**Data to examine**

*** Begin section ***

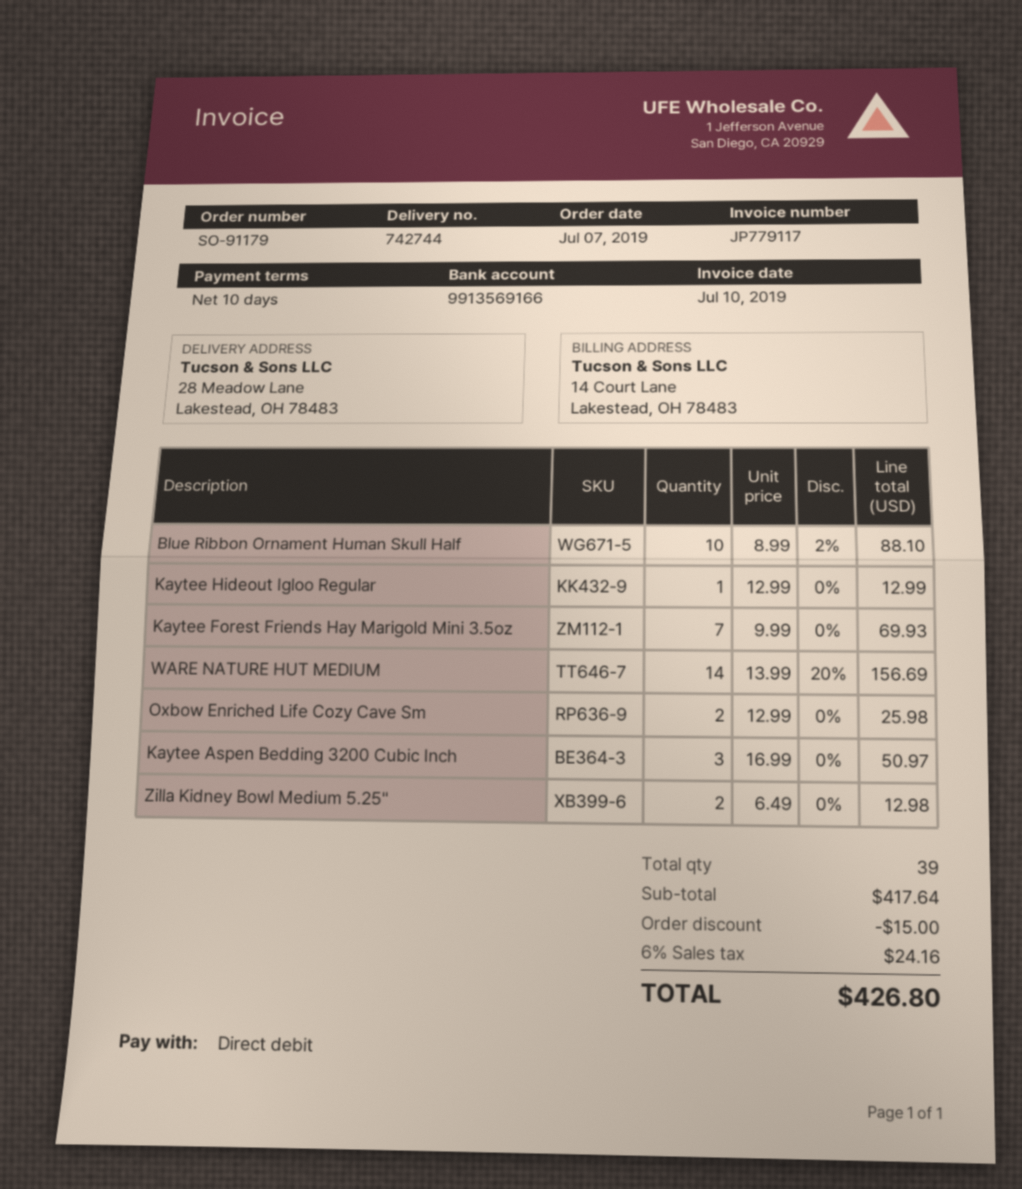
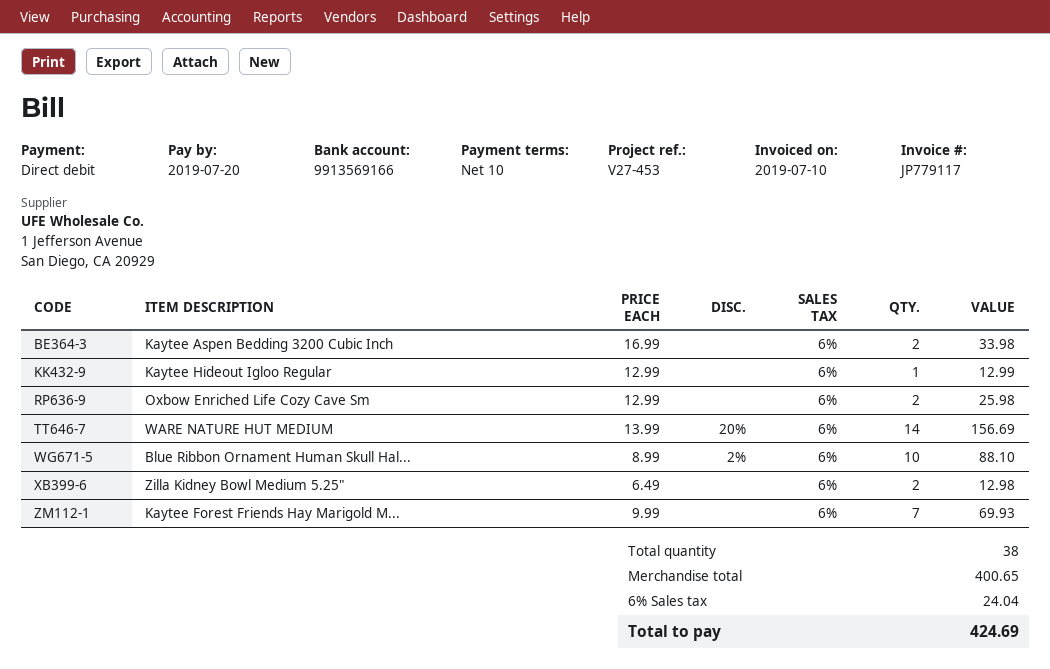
Kaytee Aspen Bedding 3200 Cubic Inch: 3 x 16.99 = 50.97 -> 2 x 16.99 = 33.98
total quantity: 39 -> 38
subtotal: 417.64 -> 400.65
discount: 15.00 -> none
tax: 6% = 24.16 -> 6% = 24.04
total: 426.80 -> 424.69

*** End section ***

**Your instructions**
Although the records include pictures, output only their text, exactly and completely.

**Final answer**
Kaytee Aspen Bedding 3200 Cubic Inch: 3 x 16.99 = 50.97 -> 2 x 16.99 = 33.98
total quantity: 39 -> 38
subtotal: 417.64 -> 400.65
discount: 15.00 -> none
tax: 6% = 24.16 -> 6% = 24.04
total: 426.80 -> 424.69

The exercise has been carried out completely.